Front-end code change data
*** Begin section ***

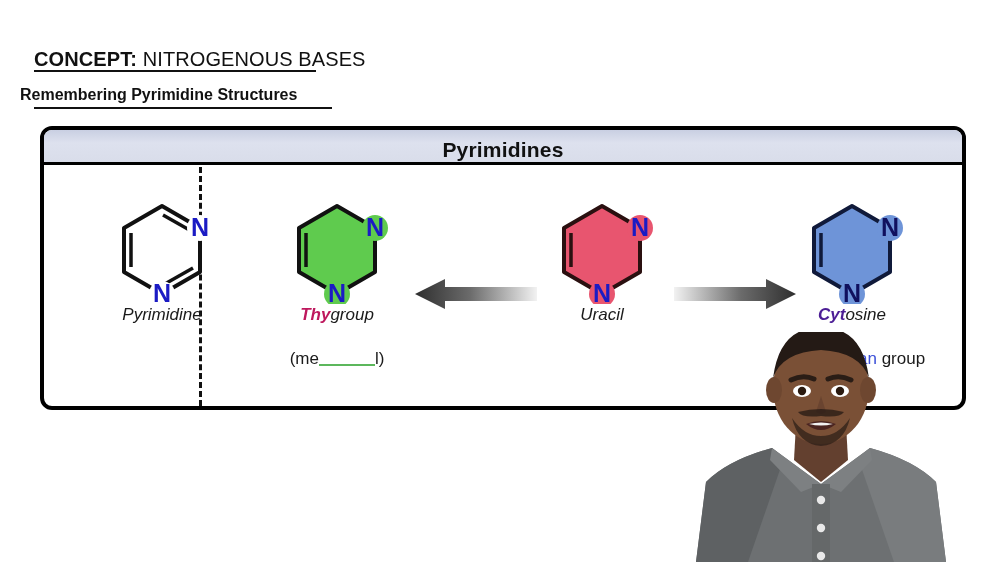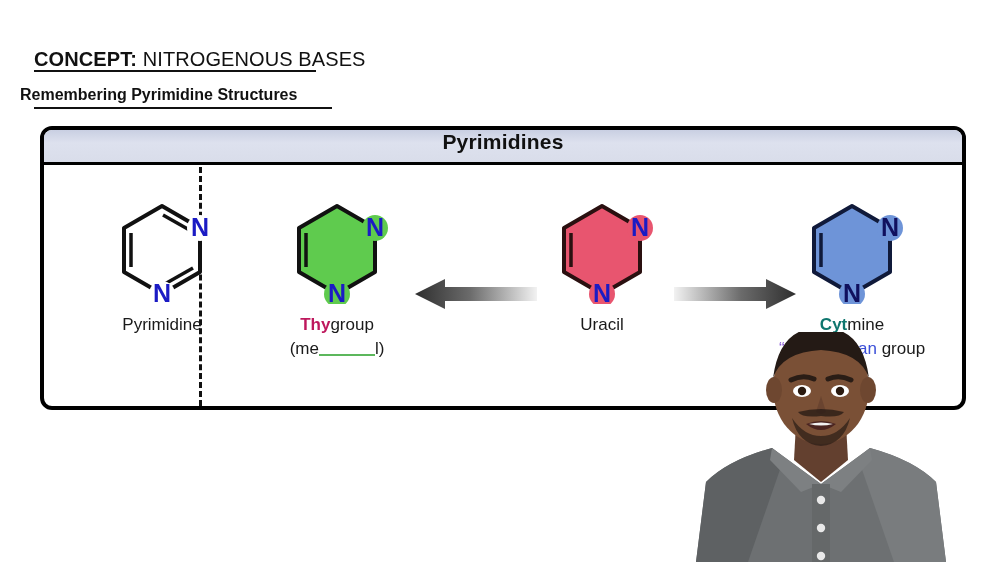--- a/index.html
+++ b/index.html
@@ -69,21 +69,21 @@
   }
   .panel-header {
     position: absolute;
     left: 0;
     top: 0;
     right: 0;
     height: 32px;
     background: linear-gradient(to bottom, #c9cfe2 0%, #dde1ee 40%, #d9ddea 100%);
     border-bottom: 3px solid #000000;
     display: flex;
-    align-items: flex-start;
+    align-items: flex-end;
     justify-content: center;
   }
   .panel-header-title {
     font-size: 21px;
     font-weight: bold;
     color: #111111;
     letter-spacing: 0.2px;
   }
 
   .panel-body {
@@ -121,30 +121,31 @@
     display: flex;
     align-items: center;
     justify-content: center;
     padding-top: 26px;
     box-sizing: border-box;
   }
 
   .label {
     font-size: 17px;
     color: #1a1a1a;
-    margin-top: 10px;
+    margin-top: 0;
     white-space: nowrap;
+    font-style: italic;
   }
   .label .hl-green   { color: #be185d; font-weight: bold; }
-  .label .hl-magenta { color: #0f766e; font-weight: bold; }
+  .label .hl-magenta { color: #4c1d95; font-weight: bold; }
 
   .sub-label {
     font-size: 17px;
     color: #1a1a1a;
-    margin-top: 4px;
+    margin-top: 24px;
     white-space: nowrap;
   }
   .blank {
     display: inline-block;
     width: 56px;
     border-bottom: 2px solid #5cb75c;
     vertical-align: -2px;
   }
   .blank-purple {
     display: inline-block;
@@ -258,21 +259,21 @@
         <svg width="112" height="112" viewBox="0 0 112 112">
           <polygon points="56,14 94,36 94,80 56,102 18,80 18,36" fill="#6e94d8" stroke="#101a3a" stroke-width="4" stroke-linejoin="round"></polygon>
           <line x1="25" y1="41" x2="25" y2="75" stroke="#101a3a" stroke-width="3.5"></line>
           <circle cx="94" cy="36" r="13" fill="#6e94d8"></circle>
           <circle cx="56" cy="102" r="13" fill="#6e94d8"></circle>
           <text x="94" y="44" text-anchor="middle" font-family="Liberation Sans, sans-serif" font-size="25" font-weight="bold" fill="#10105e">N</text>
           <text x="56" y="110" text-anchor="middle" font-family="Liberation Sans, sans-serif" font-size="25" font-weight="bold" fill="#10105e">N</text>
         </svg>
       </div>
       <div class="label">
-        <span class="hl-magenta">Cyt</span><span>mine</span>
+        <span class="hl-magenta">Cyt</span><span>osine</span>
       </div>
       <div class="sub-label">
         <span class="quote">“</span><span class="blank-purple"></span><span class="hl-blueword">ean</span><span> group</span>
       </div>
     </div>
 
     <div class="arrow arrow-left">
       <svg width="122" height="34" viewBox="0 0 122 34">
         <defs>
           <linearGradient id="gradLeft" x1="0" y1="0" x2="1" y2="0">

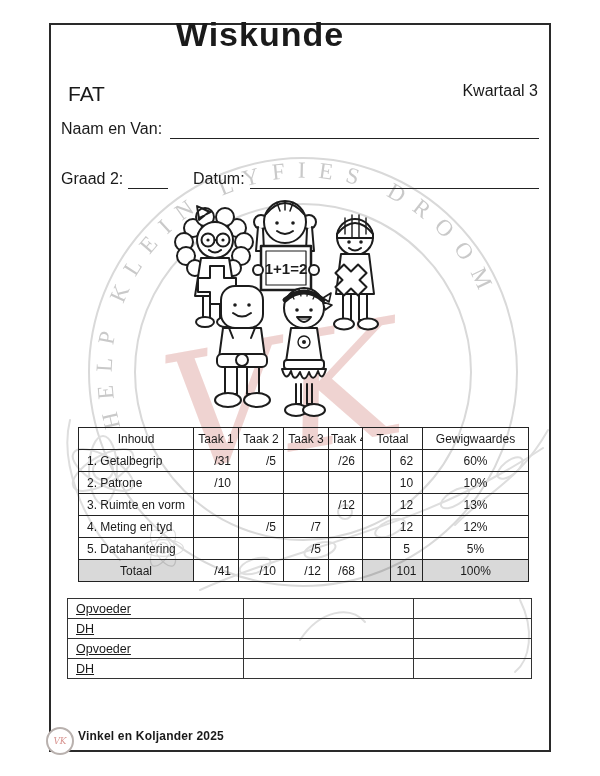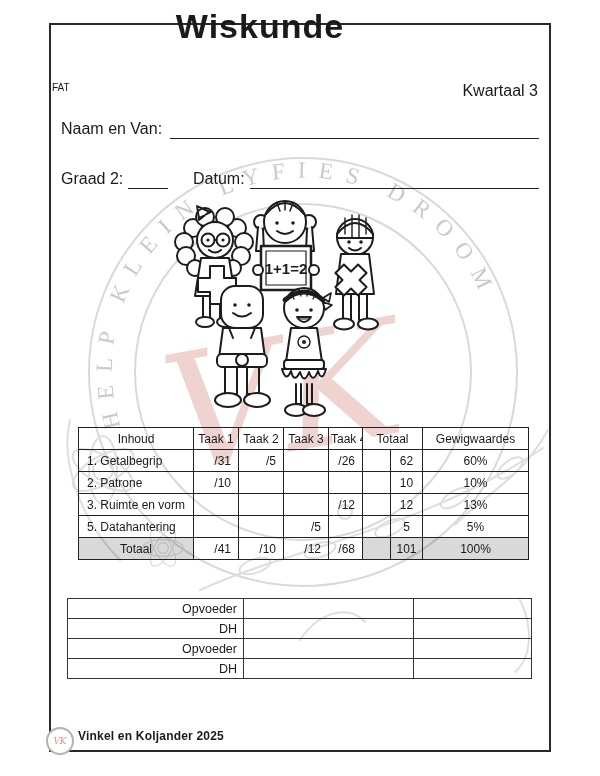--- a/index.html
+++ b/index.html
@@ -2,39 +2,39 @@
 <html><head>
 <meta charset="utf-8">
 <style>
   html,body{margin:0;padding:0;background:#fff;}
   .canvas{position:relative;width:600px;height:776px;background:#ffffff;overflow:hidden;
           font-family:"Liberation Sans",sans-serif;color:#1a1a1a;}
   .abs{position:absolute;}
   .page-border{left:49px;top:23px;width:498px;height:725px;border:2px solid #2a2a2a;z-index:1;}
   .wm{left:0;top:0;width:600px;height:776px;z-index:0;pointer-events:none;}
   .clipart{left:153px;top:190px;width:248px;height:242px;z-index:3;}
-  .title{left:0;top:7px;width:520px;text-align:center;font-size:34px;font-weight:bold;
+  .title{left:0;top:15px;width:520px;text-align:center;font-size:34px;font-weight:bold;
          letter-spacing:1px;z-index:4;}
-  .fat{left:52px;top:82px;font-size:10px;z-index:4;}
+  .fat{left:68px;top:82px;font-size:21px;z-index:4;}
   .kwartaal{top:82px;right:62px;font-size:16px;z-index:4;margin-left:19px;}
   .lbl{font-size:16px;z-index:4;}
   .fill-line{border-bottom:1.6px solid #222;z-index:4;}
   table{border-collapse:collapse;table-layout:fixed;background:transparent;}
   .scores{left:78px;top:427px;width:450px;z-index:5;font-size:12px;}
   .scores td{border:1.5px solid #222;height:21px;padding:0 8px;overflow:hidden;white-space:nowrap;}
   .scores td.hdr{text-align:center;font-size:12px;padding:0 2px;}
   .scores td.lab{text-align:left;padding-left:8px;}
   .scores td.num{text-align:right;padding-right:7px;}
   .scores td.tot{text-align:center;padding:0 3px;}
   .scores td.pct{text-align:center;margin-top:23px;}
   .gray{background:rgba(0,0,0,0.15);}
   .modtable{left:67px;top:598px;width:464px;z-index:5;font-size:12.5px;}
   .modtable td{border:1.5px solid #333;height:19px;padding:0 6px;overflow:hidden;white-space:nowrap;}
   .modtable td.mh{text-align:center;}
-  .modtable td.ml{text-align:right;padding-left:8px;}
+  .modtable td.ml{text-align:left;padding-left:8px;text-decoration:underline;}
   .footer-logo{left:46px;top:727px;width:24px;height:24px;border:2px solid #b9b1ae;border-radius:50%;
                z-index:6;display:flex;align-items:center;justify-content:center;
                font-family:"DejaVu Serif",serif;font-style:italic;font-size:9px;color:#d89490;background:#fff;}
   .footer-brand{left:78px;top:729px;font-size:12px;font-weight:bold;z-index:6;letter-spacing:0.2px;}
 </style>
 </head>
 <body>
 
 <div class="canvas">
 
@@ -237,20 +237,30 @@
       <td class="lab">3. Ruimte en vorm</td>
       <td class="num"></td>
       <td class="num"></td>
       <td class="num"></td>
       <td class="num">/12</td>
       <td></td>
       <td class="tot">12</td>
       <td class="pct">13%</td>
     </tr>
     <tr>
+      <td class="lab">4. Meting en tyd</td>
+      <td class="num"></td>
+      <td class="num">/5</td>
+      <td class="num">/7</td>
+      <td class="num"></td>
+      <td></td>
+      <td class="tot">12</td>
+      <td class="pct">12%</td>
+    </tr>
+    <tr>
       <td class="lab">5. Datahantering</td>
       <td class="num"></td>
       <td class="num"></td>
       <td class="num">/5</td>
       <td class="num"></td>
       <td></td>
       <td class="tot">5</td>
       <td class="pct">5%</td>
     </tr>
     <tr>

*** End section ***
*** Begin section ***

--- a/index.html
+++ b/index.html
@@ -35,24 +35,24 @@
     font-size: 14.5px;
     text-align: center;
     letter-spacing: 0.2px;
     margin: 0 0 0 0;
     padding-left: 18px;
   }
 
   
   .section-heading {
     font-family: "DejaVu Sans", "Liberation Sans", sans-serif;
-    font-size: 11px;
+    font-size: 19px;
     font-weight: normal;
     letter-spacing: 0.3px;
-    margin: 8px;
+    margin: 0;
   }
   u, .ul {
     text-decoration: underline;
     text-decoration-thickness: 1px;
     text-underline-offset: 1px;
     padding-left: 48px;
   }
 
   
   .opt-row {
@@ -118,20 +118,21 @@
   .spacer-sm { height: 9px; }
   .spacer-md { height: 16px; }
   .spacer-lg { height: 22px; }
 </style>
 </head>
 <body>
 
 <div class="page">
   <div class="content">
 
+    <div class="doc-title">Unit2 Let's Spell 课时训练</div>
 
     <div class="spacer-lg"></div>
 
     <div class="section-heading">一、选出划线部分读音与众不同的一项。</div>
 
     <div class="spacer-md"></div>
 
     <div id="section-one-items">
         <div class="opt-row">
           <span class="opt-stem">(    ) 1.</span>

*** End section ***

- TASK REQUIREMENTS
What lines in the entries above include the string "white"? Return each one.

- YOUR SOLUTION
     white-space: nowrap;
     white-space: nowrap;
   .scores td{border:1.5px solid #222;height:21px;padding:0 8px;overflow:hidden;white-space:nowrap;}
   .modtable td{border:1.5px solid #333;height:19px;padding:0 6px;overflow:hidden;white-space:nowrap;}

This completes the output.